**TASK INPUTS**.
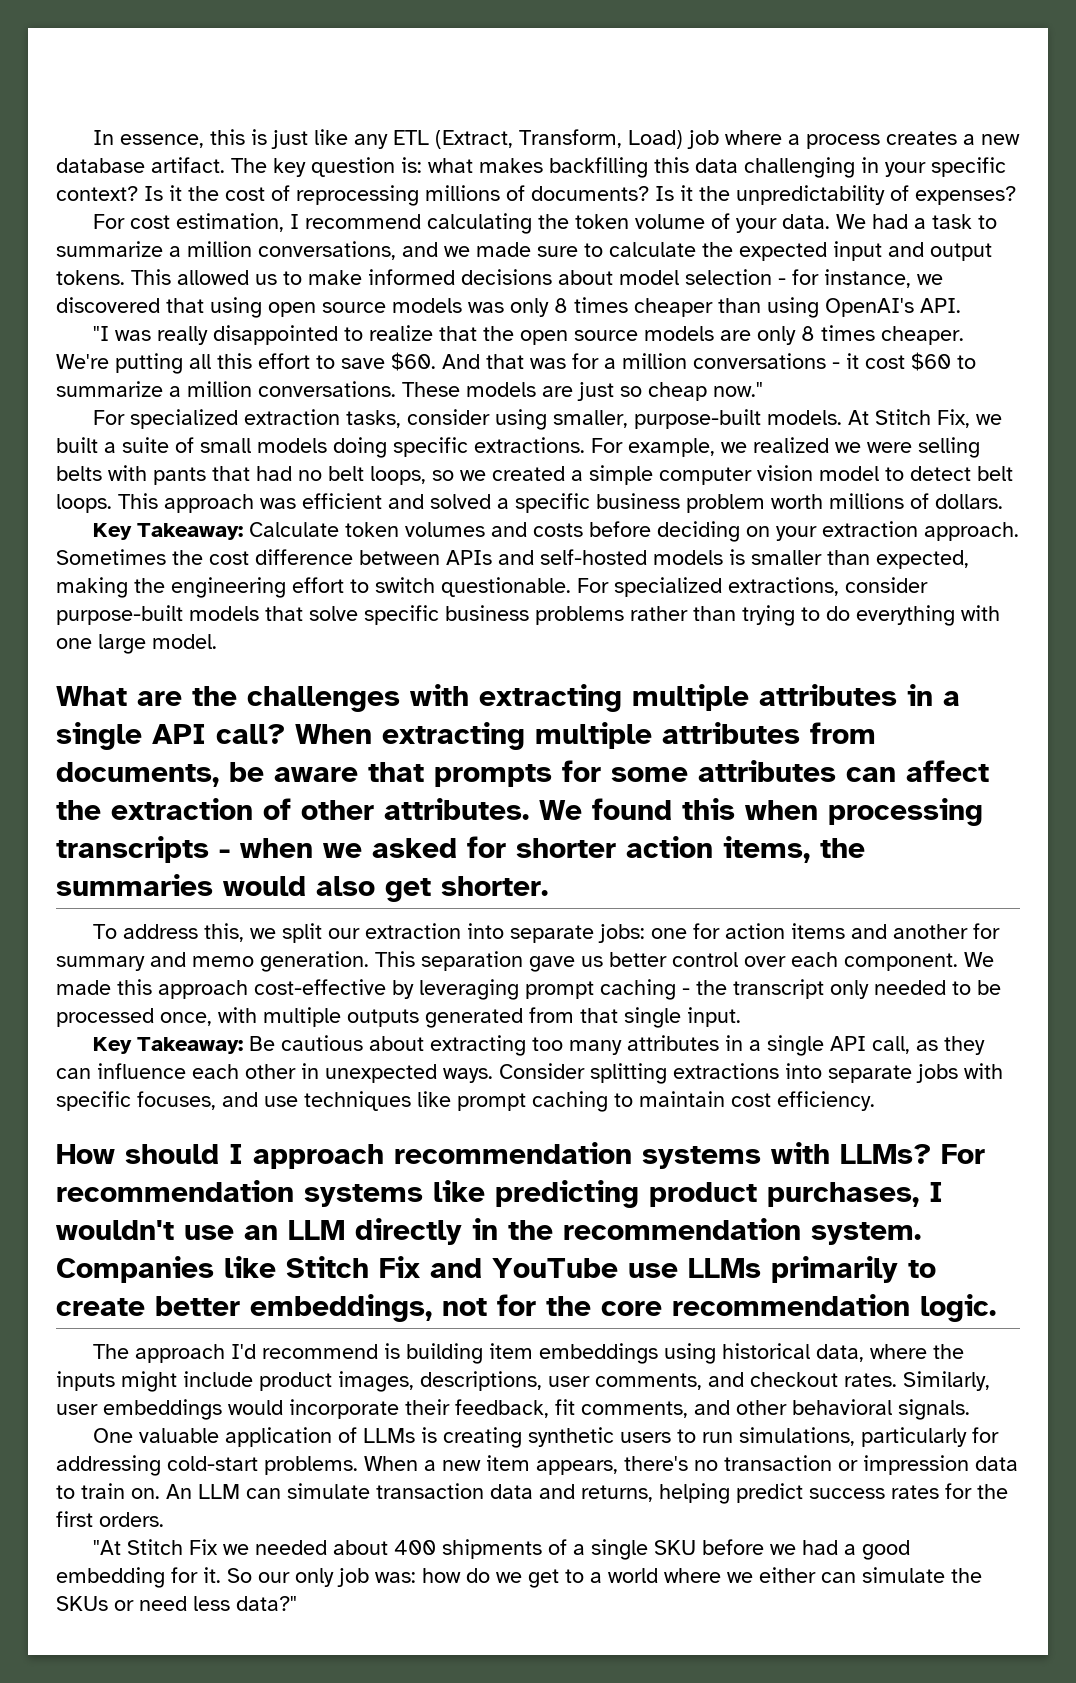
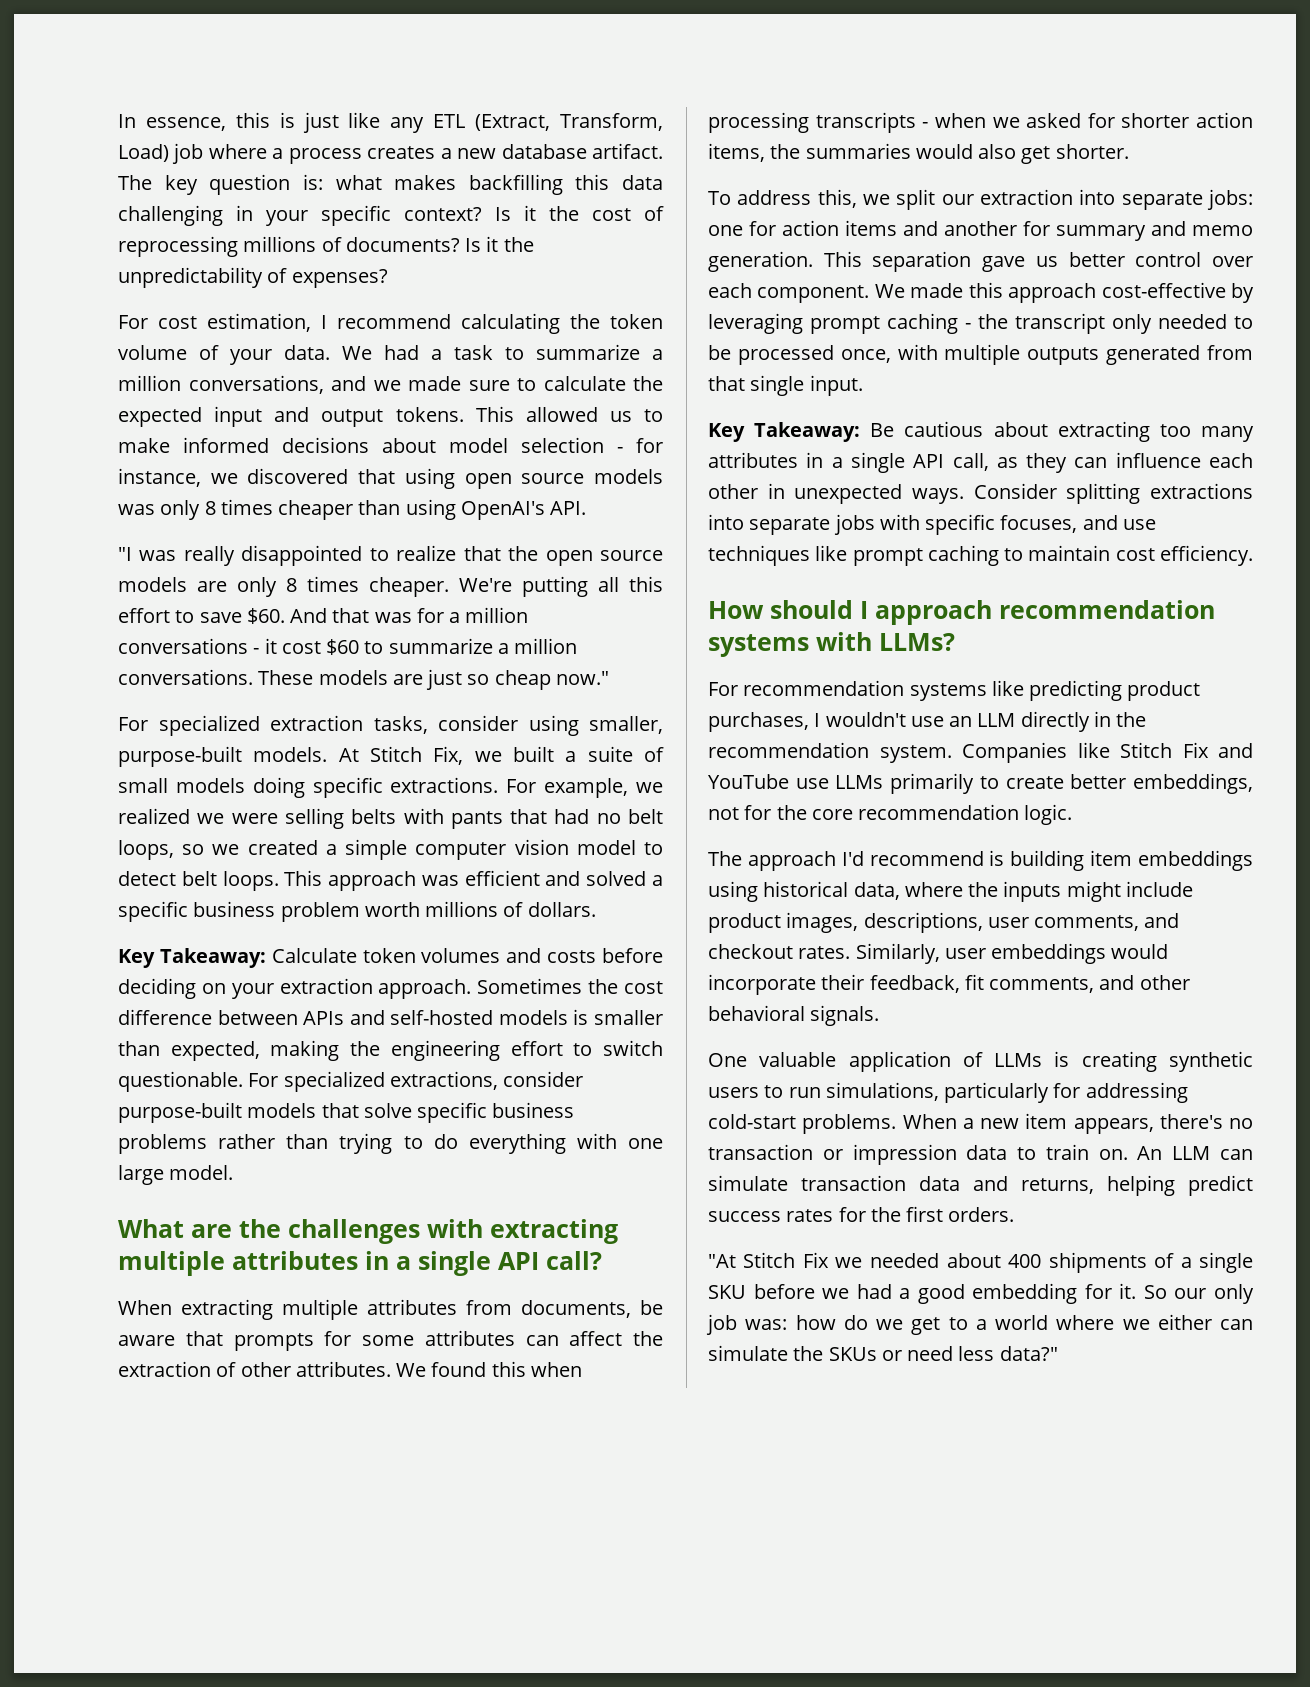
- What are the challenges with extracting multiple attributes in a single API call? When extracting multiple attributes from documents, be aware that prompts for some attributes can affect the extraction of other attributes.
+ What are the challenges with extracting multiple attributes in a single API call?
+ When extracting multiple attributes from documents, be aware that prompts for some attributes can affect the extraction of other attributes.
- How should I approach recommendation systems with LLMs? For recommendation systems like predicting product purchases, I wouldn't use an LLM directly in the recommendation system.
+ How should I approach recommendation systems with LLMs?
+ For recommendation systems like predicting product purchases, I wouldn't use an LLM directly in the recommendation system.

**TASK REQUIREMENTS**. A complete answer lists each line of the data that holds the word "product".

**ANSWER BOX**.
- How should I approach recommendation systems with LLMs? For recommendation systems like predicting product purchases, I wouldn't use an LLM directly in the recommendation system.
+ For recommendation systems like predicting product purchases, I wouldn't use an LLM directly in the recommendation system.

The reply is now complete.